Löw braucht Reus: BVB-Kapitän soll «Initialzündung setzen»

Wolfsburg – Joachim Löw wollte Marco Reus eigentlich noch länger schonen für Holland. Aber dann brauchte der Bundestrainer den Kapitän von Borussia Dortmund doch unbedingt, um der drohenden Niederlage gegen Serbien zu entgehen.

«Eigentlich war es vorgesehen, vielleicht später reinzukommen», verriet der 29-Jährige nach dem 1:1 im Testländerspiel in Wolfsburg. Reus kam zur Pause – und ins Offensivspiel kamen endlich Tempo, Spielwitz und Torchancen.

«Ich hatte klar das Gefühl, dass ich der Mannschaft helfen konnte», sagte Reus, der natürlich auch das Ausgleichstor von Leon Goretzka perfekt vorbereitete.
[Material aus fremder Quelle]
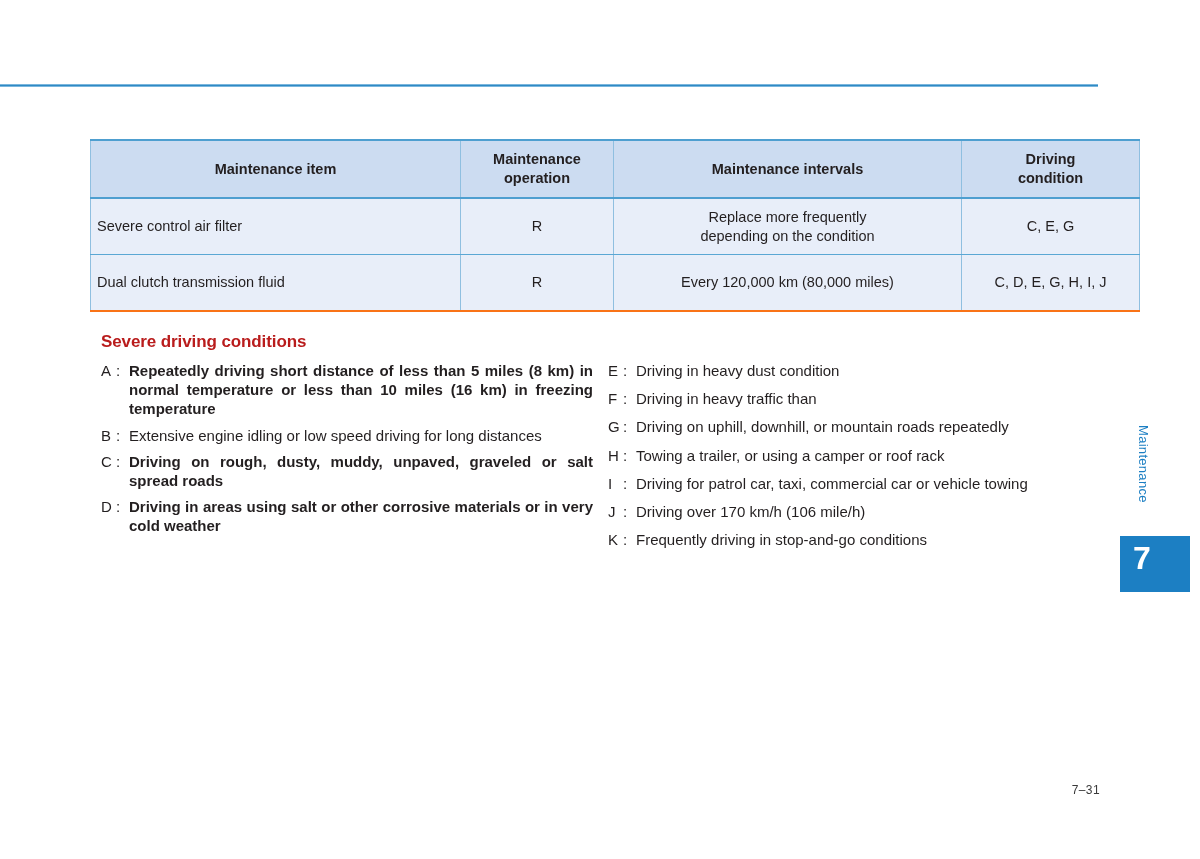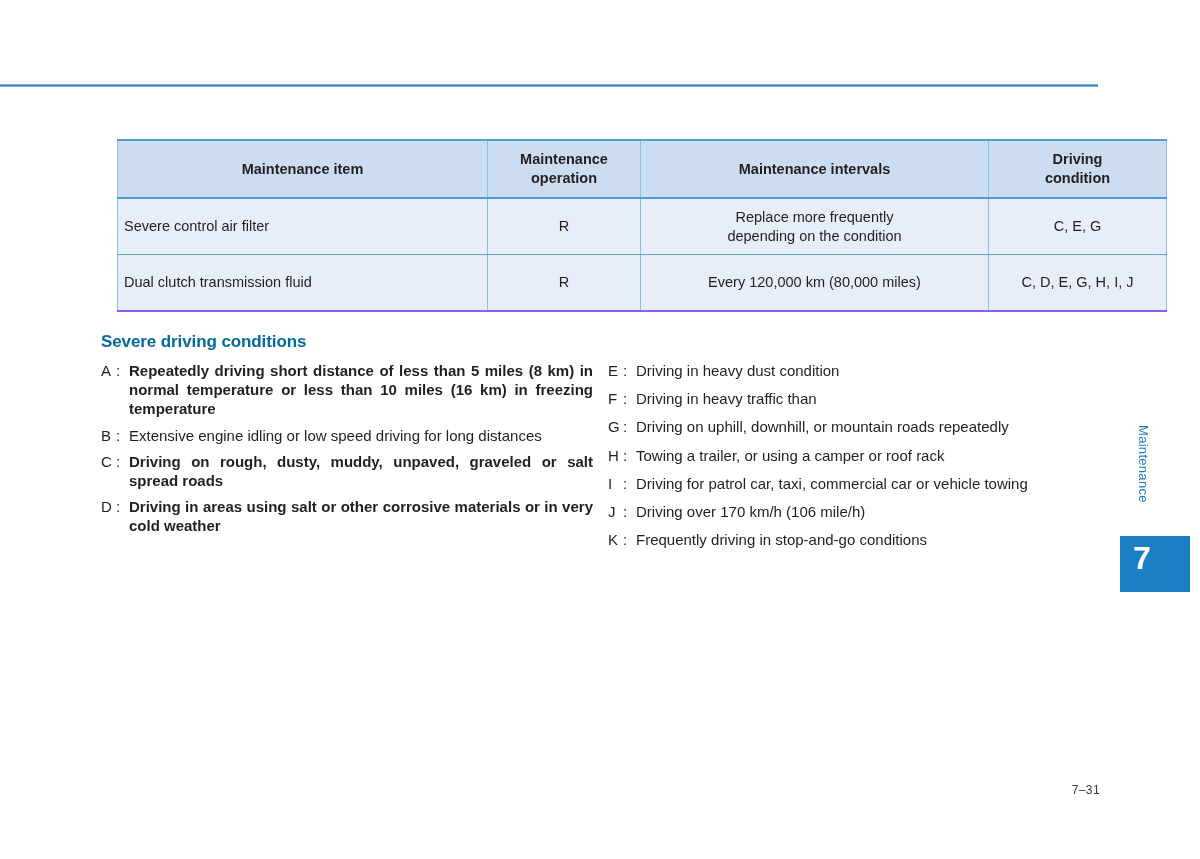--- a/index.html
+++ b/index.html
@@ -32,7 +32,7 @@
   
   .maint-table {
     position: absolute;
-    left: 117px;
+    left: 90px;
     top: 139px;
     width: 997px;
     border-collapse: collapse;

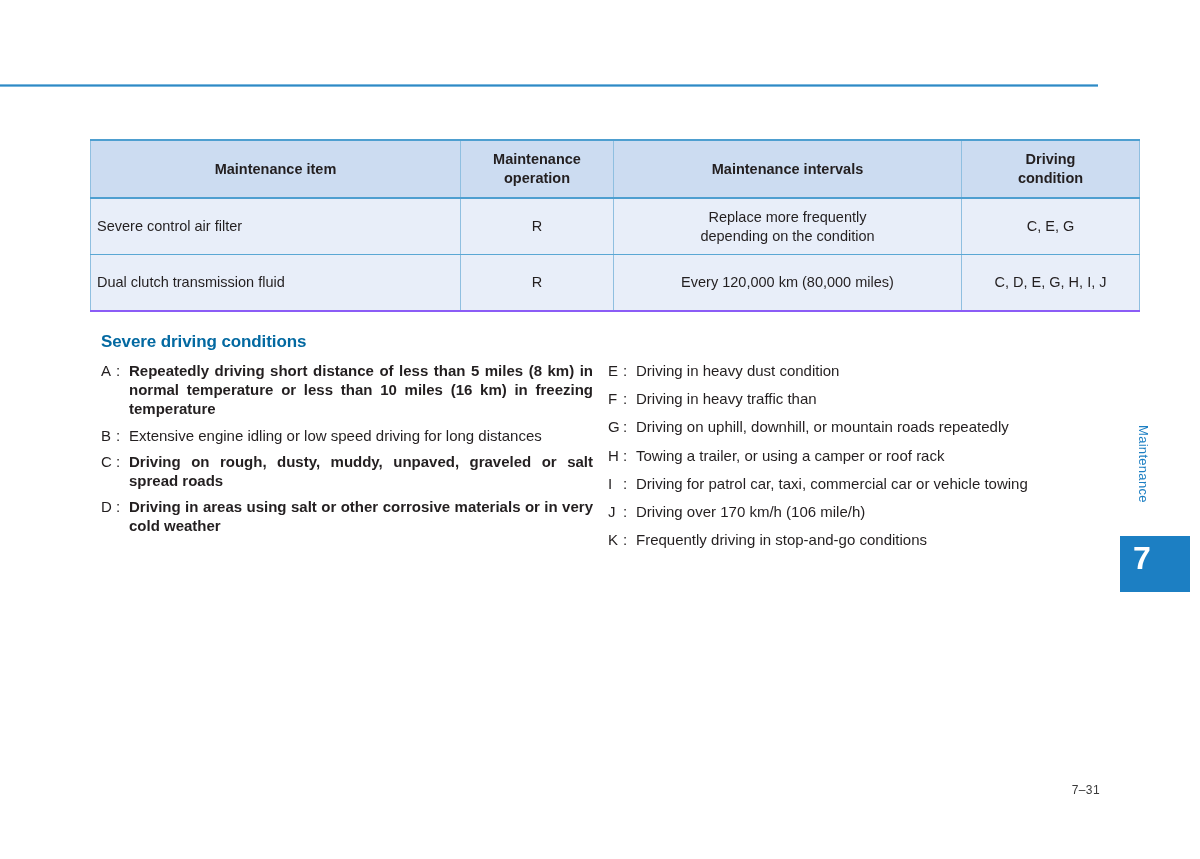--- a/index.html
+++ b/index.html
@@ -65,7 +65,7 @@
     padding: 5px 6px;
   }
   .maint-table tbody tr:last-child td {
-    border-bottom: 2px solid #8b5cf6;
+    border-bottom: 2px solid #f97316;
   }
   .col-item   { width: 357px; }
   .col-op     { width: 140px; }

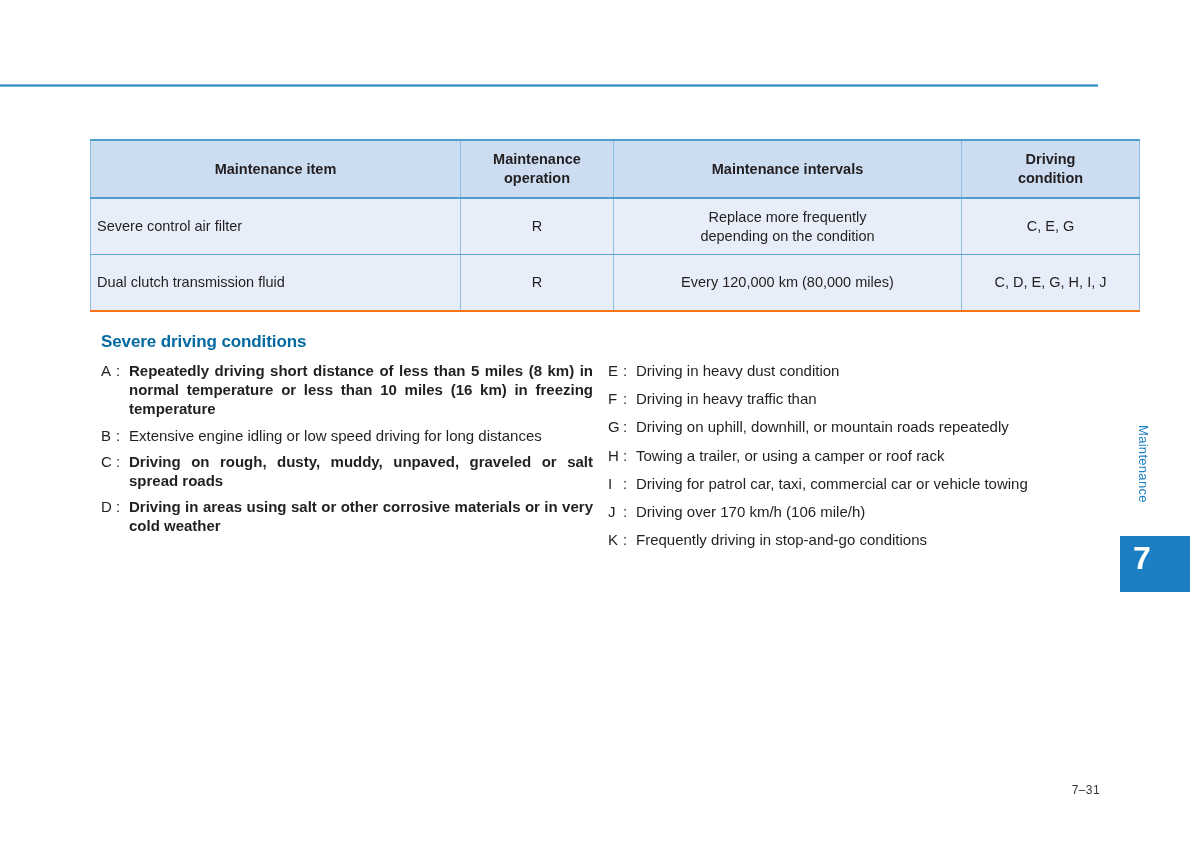--- a/index.html
+++ b/index.html
@@ -84,7 +84,7 @@
     top: 332px;
     font-size: 17px;
     font-weight: bold;
-    color: #0369a1;
+    color: #b91c1c;
     letter-spacing: -0.1px;
   }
Nur ein Treffer als Krönung seiner Leistung blieb ihm versagt. «Ein paar Situationen hätte ich besser machen können», sagte der gereifte BVB-Profi wohltuend selbstkritisch. Reus befand: «Ein Unentschieden gegen Serbien ist für uns zu wenig.»

Joachim Löw weiß, welchen Wert ein erfahrener Qualitätsspieler wie Reus gerade beim Neubau einer neuen, titelfähigen Mannschaft hat. Aber der Bundestrainer vergisst auch die Vergangenheit nicht. Sie macht ihn vorsichtig und lässt ihn besonders behutsam Reus umgehen.
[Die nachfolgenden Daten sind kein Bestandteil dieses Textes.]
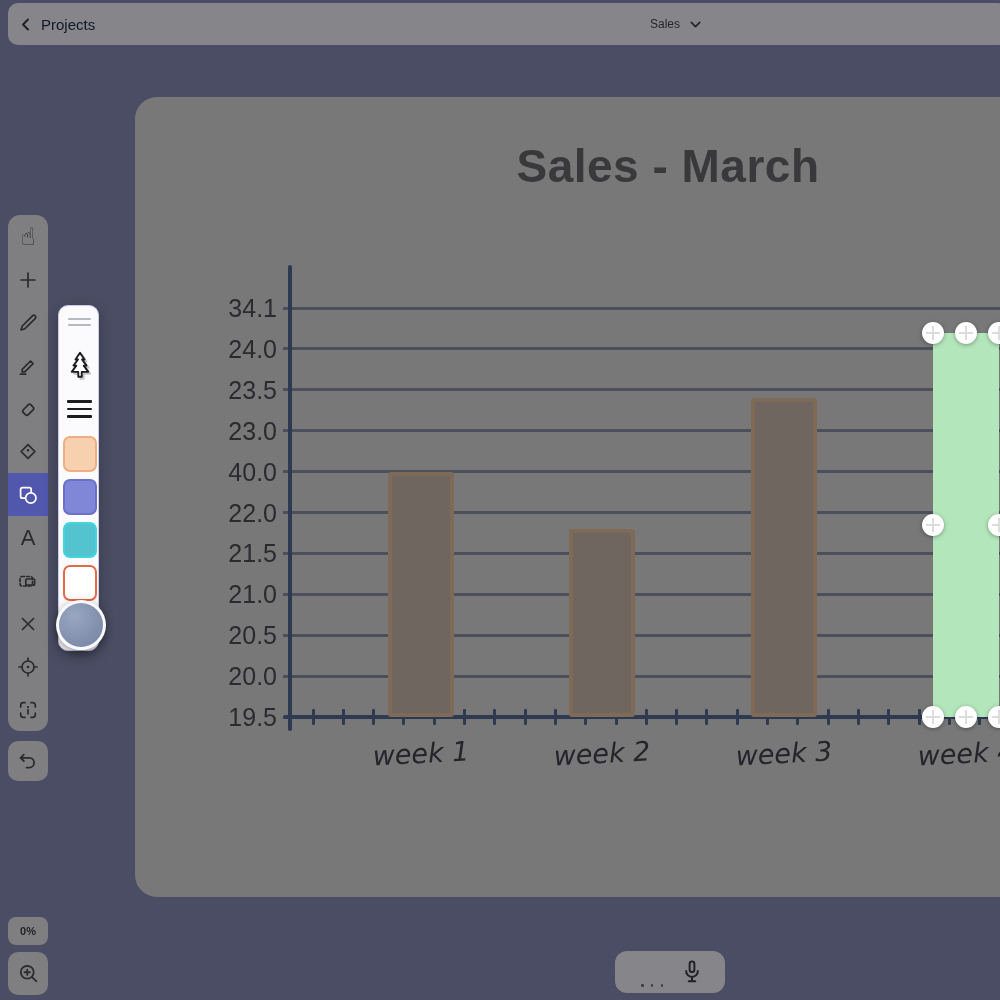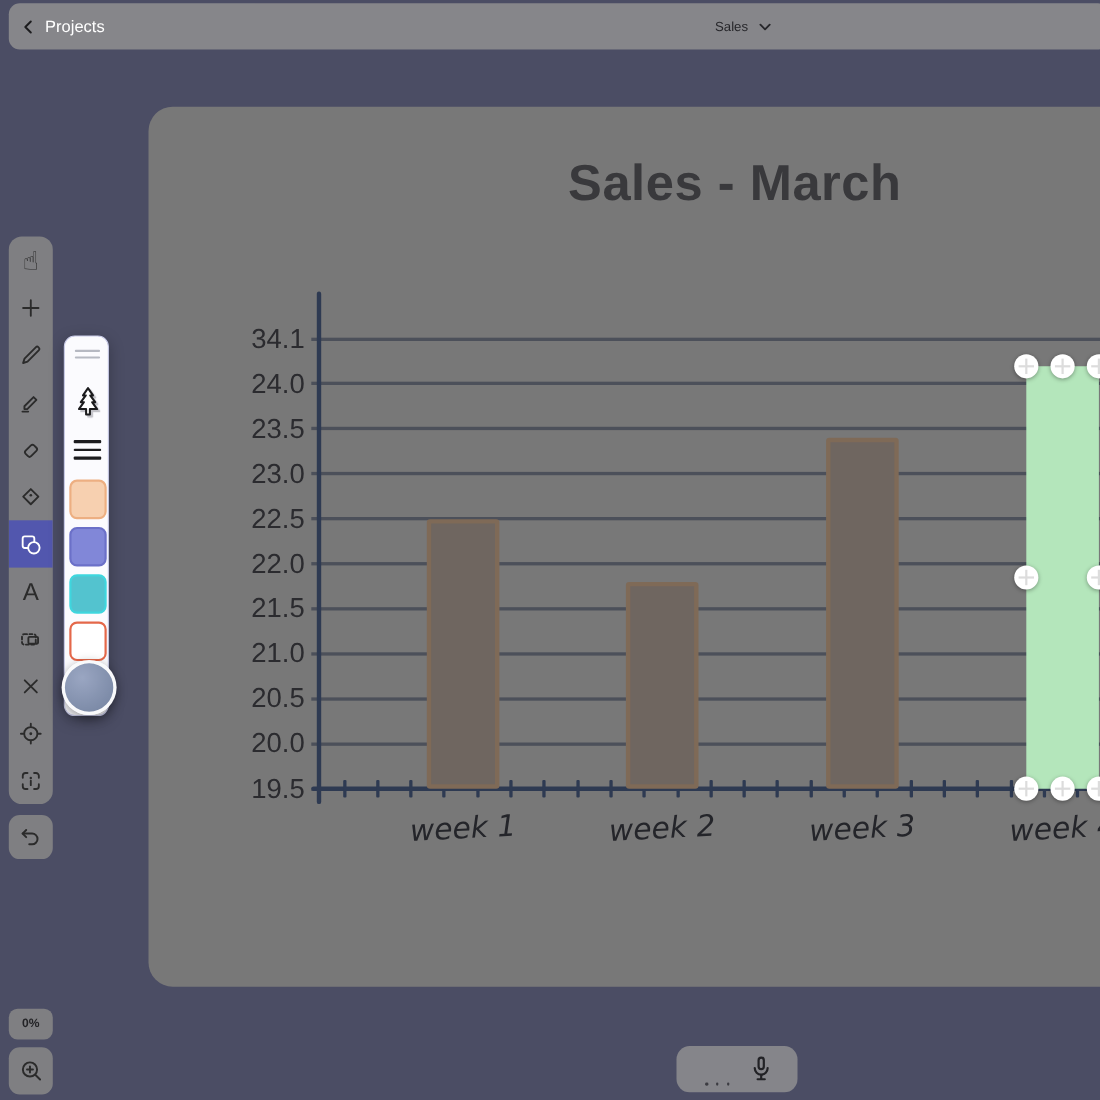--- a/index.html
+++ b/index.html
@@ -13,7 +13,7 @@
   .topbar .back { position:absolute; left:10px; top:0; height:42px; display:flex; align-items:center;
                   gap:7px; color:#1d1d1f; cursor:default; }
   .topbar .back svg { display:block; }
-  .topbar .back-label { font-size:15px; color:#ffffff; }
+  .topbar .back-label { font-size:15px; color:#0f172a; }
   .board-title-group { position:absolute; left:626px; top:0; width:85px; height:42px;
                        display:flex; align-items:center; justify-content:center; gap:8px; color:#26262a; }
   .board-title { font-size:12px; font-weight:500; }

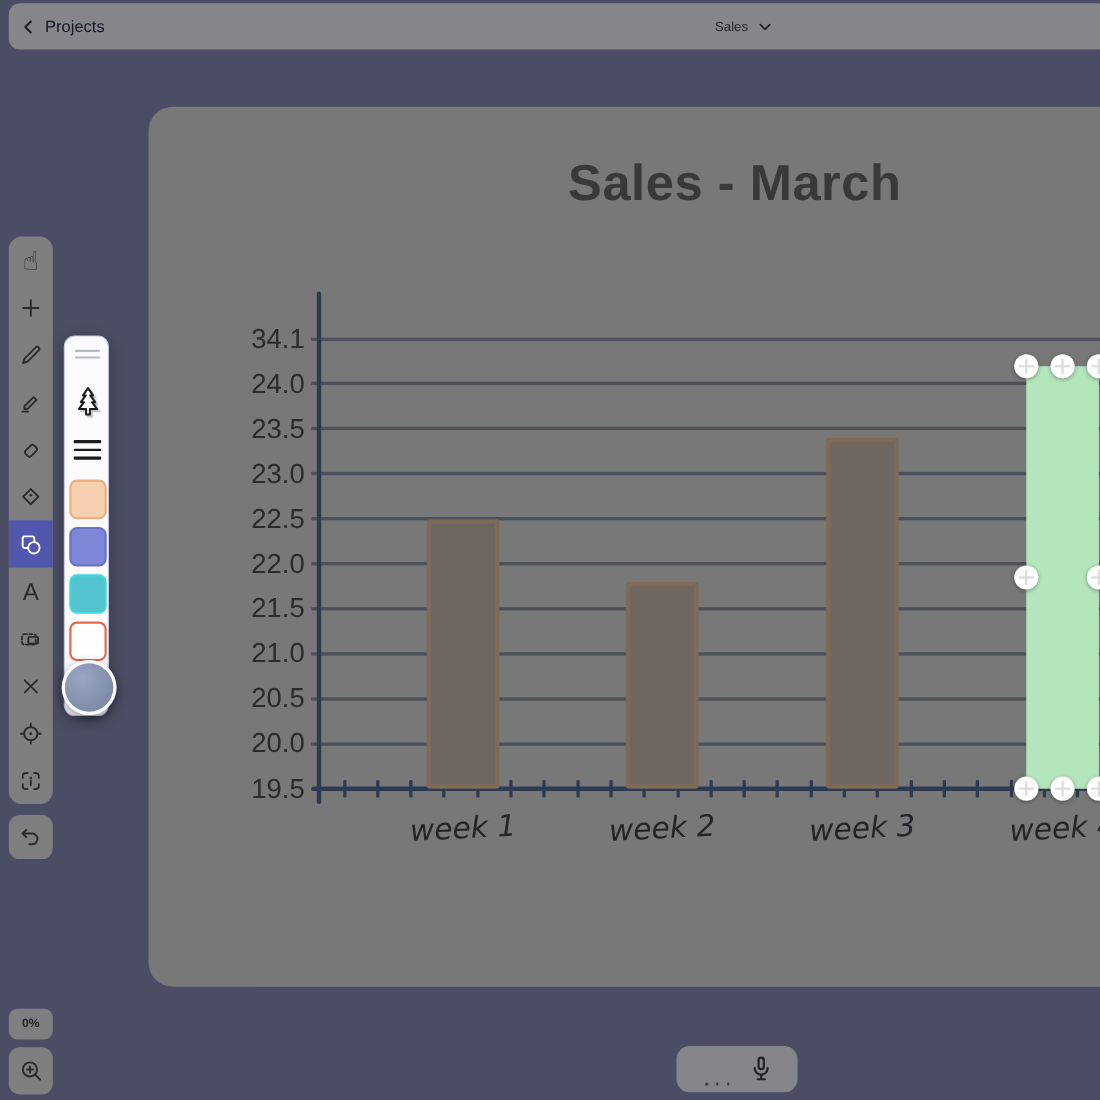--- a/index.html
+++ b/index.html
@@ -119,7 +119,7 @@
       <div class="gridline" style="left: 283px; top: 511px; width: 727px;"></div>
       <div class="y-label" style="left: 215px; top: 498.5px;">22.0</div>
       <div class="gridline" style="left: 283px; top: 470.1px; width: 727px;"></div>
-      <div class="y-label" style="left: 215px; top: 457.6px;">22.5</div>
+      <div class="y-label" style="left: 215px; top: 457.6px;">40.0</div>
       <div class="gridline" style="left: 283px; top: 429.2px; width: 727px;"></div>
       <div class="y-label" style="left: 215px; top: 416.7px;">23.0</div>
       <div class="gridline" style="left: 283px; top: 388.3px; width: 727px;"></div>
«Marco hat uns leider wahnsinnig häufig gefehlt, so dass er sehr selten in den letzten sieben, acht Jahren bei der Mannschaft war.» Seit dem Debüt im Oktober 2011 kommt Reus auf gerade einmal 38 Länderspiele (10 Tore). «Wenn man seine Qualitäten und seine große Klasse als Maßstab nimmt, hätten wir ihn in vielen Spielen gebrauchen können», sagte Löw. Dem Bundestrainer gefällt aber Reus‘ Entwicklung. «Er ist sicherlich reifer geworden, weil er mehr Verantwortung übernimmt. Er hat ein sehr gutes Standing und genießt Respekt.»

Die Beförderung zum Kapitän im Verein habe einen positiven Effekt bewirkt, findet Löw: «Ich denke, dass es ihm schon hilft, in Dortmund als Kapitän aufzulaufen. Das prägt einen Spieler. Dann weiß er, dass er ein Sprachrohr der Mannschaft ist.» Löw geriet ins Schwärmen: «Auf dem Platz will Marco immer den Ball, egal bei welchem Spielstand. Er übernimmt Verantwortung. Er hat einen Prozess durchlaufen zu einem gestandenen Spieler, der, egal in welchem Spiel, keine Nervosität kennt.»
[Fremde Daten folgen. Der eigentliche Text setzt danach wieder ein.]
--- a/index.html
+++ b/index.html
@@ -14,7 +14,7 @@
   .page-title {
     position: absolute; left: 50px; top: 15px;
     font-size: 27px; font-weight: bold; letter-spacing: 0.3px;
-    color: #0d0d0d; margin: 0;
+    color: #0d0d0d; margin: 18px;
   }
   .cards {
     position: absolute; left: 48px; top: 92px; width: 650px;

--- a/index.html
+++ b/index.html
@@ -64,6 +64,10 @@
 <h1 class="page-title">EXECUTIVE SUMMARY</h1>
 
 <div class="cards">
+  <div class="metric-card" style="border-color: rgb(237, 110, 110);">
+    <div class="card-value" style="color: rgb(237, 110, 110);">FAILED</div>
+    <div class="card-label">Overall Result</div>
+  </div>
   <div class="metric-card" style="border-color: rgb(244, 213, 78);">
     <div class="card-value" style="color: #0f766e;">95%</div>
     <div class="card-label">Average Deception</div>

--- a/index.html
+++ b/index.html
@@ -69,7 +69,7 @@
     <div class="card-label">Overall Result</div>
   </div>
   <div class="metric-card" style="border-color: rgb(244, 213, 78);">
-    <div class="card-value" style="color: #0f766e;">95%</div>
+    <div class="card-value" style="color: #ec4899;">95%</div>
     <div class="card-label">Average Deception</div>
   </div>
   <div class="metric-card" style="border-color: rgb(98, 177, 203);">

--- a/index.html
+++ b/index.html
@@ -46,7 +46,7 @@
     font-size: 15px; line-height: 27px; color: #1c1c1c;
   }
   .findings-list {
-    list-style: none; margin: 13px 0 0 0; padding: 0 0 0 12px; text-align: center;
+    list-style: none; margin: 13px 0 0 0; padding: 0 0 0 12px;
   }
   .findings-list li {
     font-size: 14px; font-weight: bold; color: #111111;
Der in dieser Saison körperlich sehr stabile Reus geht nun auch im DFB-Team voran. Vom Fanclub Nationalmannschaft wurde er zum «Spieler des Jahres» 2018 gewählt, das für Deutschland insgesamt ein Desaster war. In Wolfsburg wurde er vor dem Anpfiff offiziell ausgezeichnet.

Aber erst mit Reus als Hauptdarsteller auf dem Platz wurde es noch ein halbwegs gelungener Länderspielabend. «Mit Marco haben wir in der zweiten Halbzeit natürlich auch eine gewisse Qualität bekommen. Er hat die Bälle gehalten und auf den richtigen Moment gewartet. Er hatte auch das notwendige Gefühl, um die richtige Entscheidung zu treffen», lobte Kollege Ilkay Gündogan. «Marco hat unserem Spiel sehr gut getan», sagte Goretzka, der bei seinem Tor von Reus profitierte.

«Marco hat Dynamik und technische Qualität. Er kann die Initialzündung setzen», betonte DFB-Direktor Oliver Bierhoff. Am Sonntag, wenn es in Amsterdam zum Auftakt der EM-Qualifikation gegen die Niederlande zum Ernstfall kommt, wird es auch auf Reus ankommen.

«Mein Ziel ist es immer, von Anfang an zu spielen», sagte er. Reus geht vor dem Holland-Trip auch verbal voran. Man dürfe «nicht mit schmaler Brust» in Amsterdam auflaufen, wo die Nationalelf vor fünf Monaten in der Nations League mit 0:3 unterging – übrigens ohne ihn. «Wir müssen schon selbstbewusst genug sein, um da was mitzunehmen. Wir müssen eine andere Körpersprache auf dem Platz darlegen.» So, wie es Reus beispielhaft vormachte als Teilzeitkraft gegen Serbien.